I got screwed! Earlier that morning, I was going through the checklist in my mind of everything I would need to change a flat to make sure I could change my tire if I had to. I always do this when I'm biking to or from work. I wondered if I was really prepared to fix a flat on that day. I knew I had:
- Tire irons
- Patch kit
- Spare tube
Yes, I thought, I had everything. I just didn't think I would actually need it. So there I was, hauling as fast as I could away from work, towards my house on Bike To Work Day, trying to make it to one commuter pit stop before it closed, and PSSsssst the tire went flat.
I had my GoPro running, and I considered filming myself changing the flat, but then I thought, "what if I can't do it and then all I end up filming is myself having a pity party right there on the curb." So I turned off the camera and took out all my gear and got to work fixing the flat.

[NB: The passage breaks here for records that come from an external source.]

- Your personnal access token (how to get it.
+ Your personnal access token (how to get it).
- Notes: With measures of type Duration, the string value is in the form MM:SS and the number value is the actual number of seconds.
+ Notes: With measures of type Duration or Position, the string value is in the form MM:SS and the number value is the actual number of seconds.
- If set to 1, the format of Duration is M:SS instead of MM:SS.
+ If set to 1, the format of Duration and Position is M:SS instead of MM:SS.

I love having a road bike with quick releases, it makes getting the tires on and off very fast and easy. Removing the screw from my tire involved unscrewing it and inspecting the inside of the rim for damage. I used the tire irons that I keep in my backpack at all times. They cost $1. They're lightweight plastic.
|Photo from bikehacks.com|
When I reached for my pump, I took one look at it and realized (S#@$) I had brought a mountain bike pump instead of a road bike pump. I have at least 3 small pumps and some of them are configured for Presta and some for Schrader. But luckily, just this month we had purchased several adapters for a cost of, you guessed it, only $1.

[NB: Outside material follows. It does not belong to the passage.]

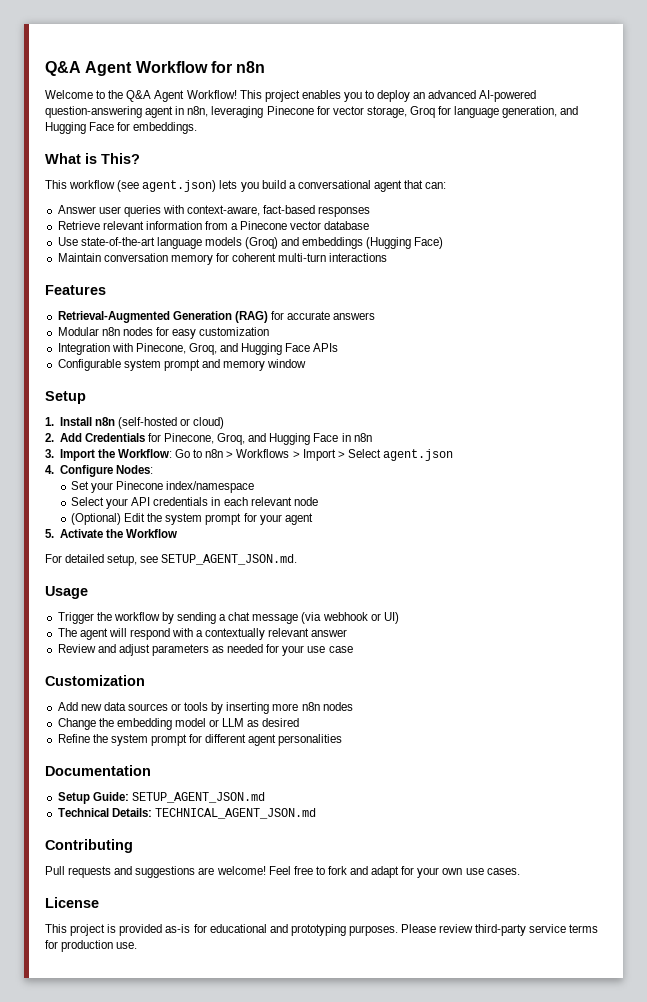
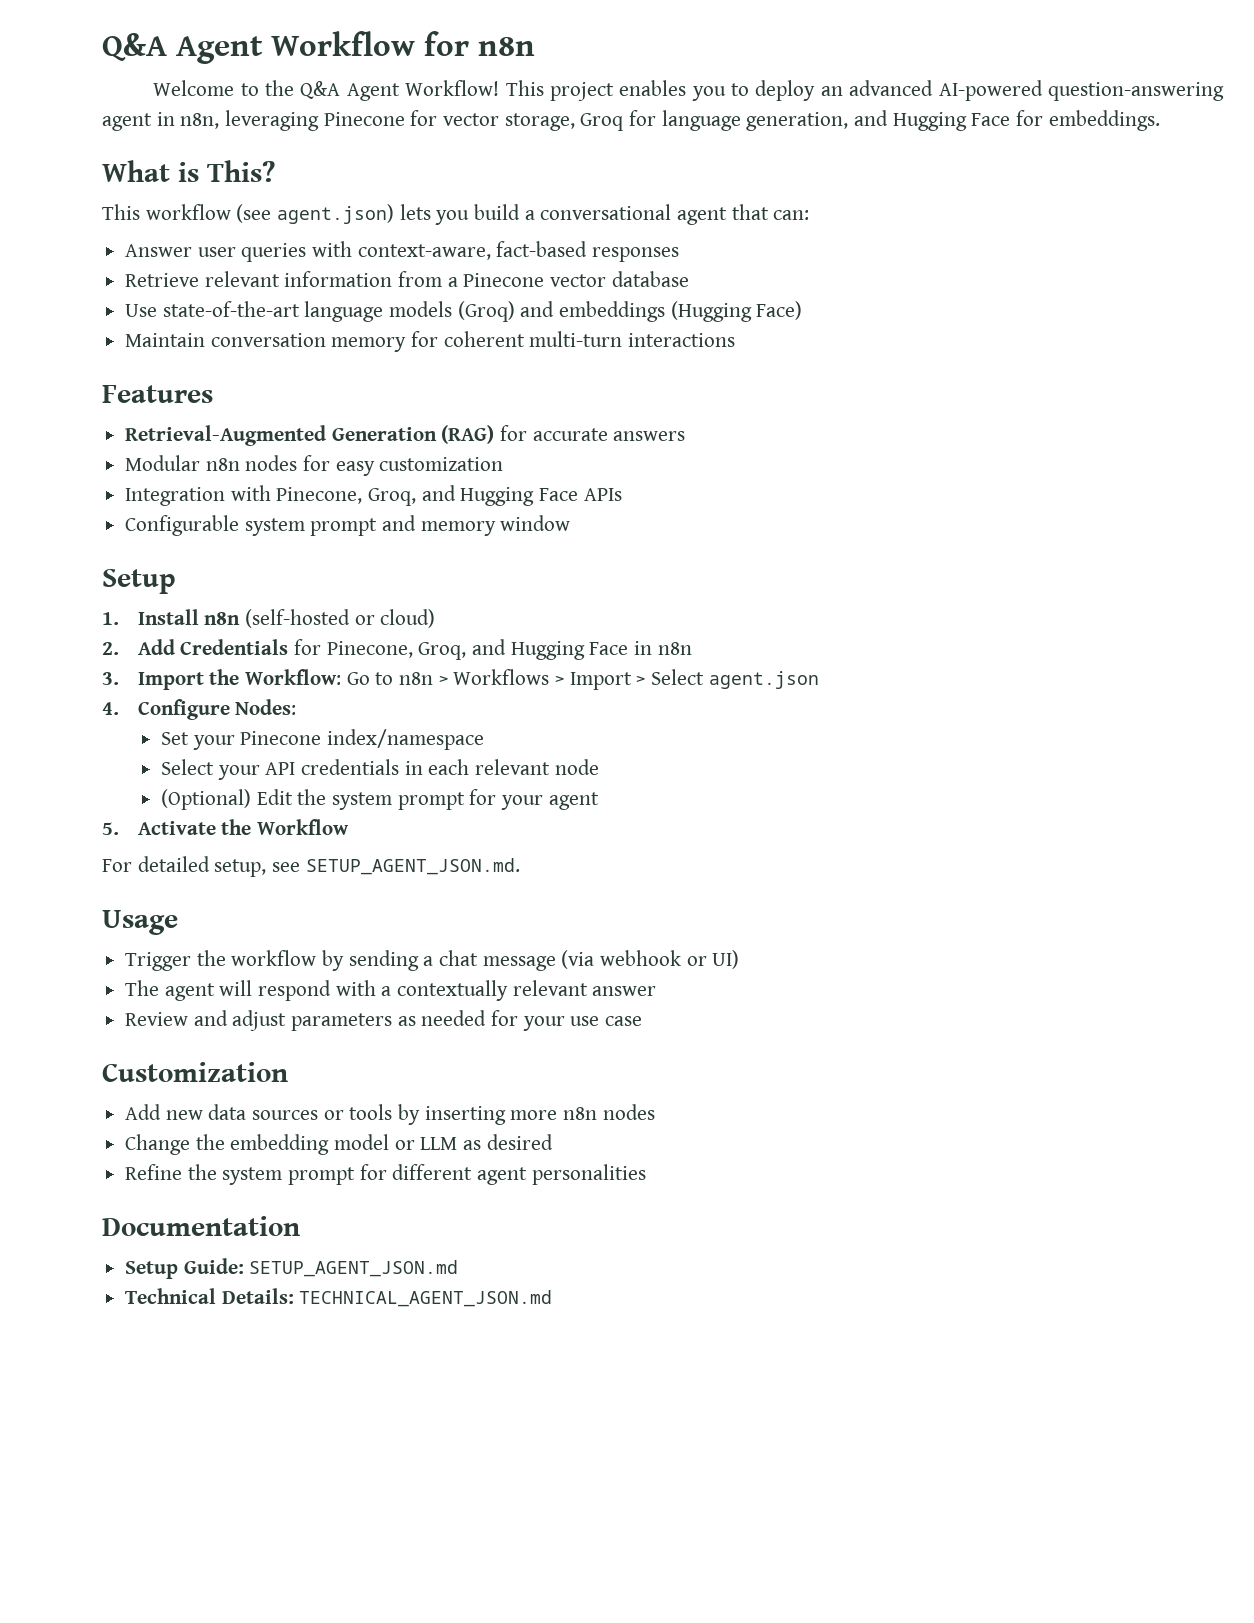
- Contributing
- Pull requests and suggestions are welcome! Feel free to fork and adapt for your own use cases.
- License
- This project is provided as-is for educational and prototyping purposes. Please review third-party service terms for production use.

After opening the Presta valve and fitting it with the adapter, I placed the tube inside the tire and gently inflated it. This gives the proper shape to the tire and makes the fit snug between the tire and tube. I shimmied my gloved hands along the tire with the tube inside it to make sure that the tube was seated comfortably in there.
|Mini Dual G|
Try as I might, I could only get just past 60 psi but I figured hey, I'll just ride slow and get to a bike shop. But I ended up riding all the way home. So I guess the take-home message is that you MUST travel with these items at all times. This flat was not patchable I would say, so I'm grateful I had a spare tube. And the $1 adapter saved my a$$.
From our commuter workshops we learned that most cyclists fear biking to work because they aren't sure how to address changing a flat tire. I did the job in about 15 minutes with very little drama and with no help whatsoever from passersby. If I can do it, so can you!

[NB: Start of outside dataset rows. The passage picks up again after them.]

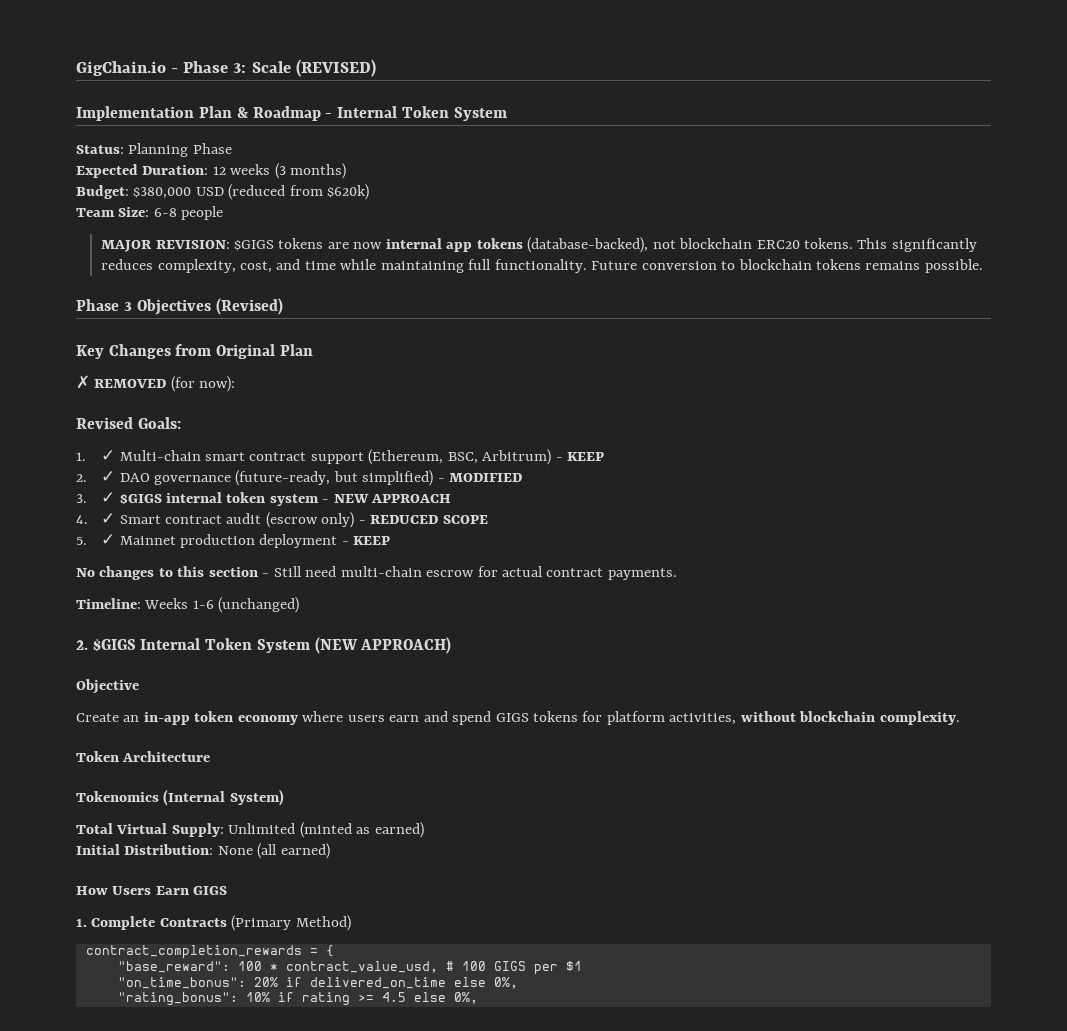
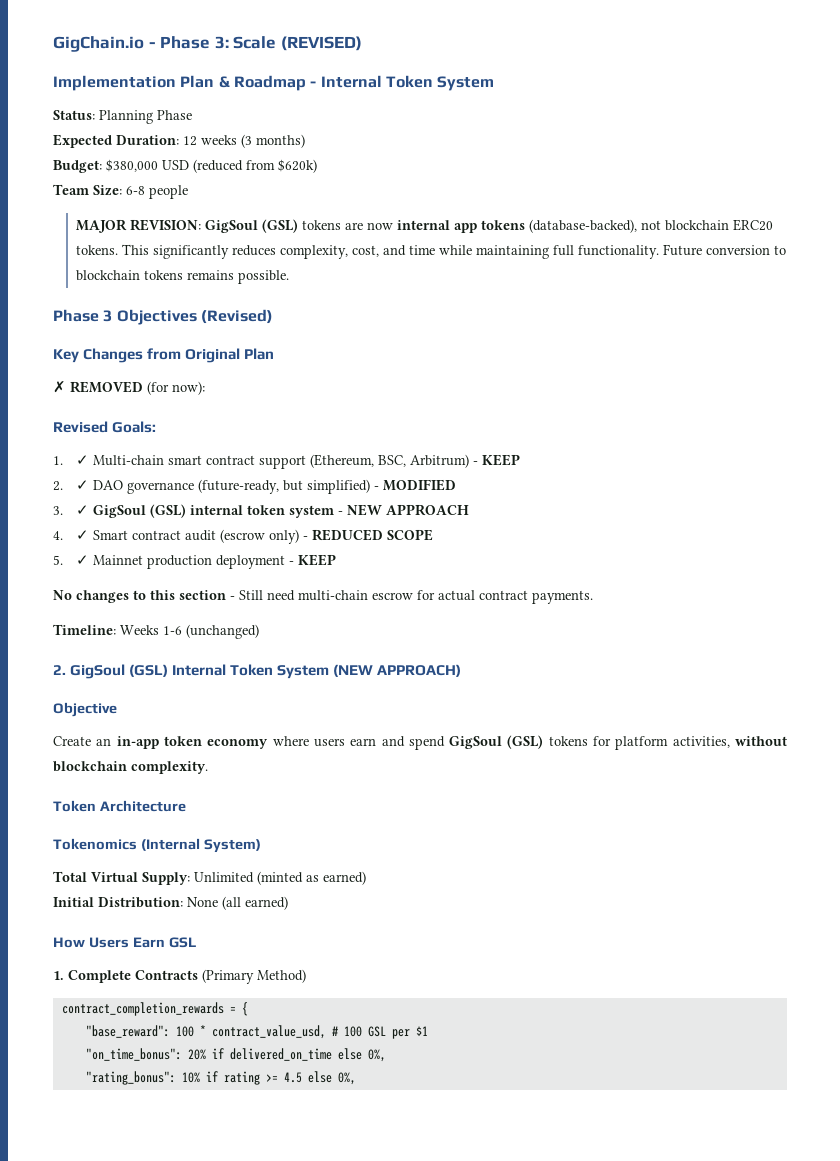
- MAJOR REVISION: $GIGS tokens are now internal app tokens (database-backed), not blockchain ERC20 tokens.
+ MAJOR REVISION: GigSoul (GSL) tokens are now internal app tokens (database-backed), not blockchain ERC20 tokens.
- 3. ✓ $GIGS internal token system - NEW APPROACH
+ 3. ✓ GigSoul (GSL) internal token system - NEW APPROACH
- 2. $GIGS Internal Token System (NEW APPROACH)
+ 2. GigSoul (GSL) Internal Token System (NEW APPROACH)
- Create an in-app token economy where users earn and spend GIGS tokens for platform activities, without blockchain complexity.
+ Create an in-app token economy where users earn and spend GigSoul (GSL) tokens for platform activities, without blockchain complexity.
- How Users Earn GIGS
+ How Users Earn GSL
- "base_reward": 100 * contract_value_usd, # 100 GIGS per $1
+ "base_reward": 100 * contract_value_usd, # 100 GSL per $1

Profound thought from the ride home: If I ride fast, it'll hurt less when I get hit by a car from behind. That's physics people! But why was I having such a morbid thought? Hey drivers: give me 3 feet. And slow down please. I got a flat while riding in a bike lane. If I had swerved to avoid the hazard (screw, glass, etc) and not swerved towards the door zone, there would have been nowhere to go since cars were whizzing by me at 50 mph in an area with a 35 mph posted speed limit.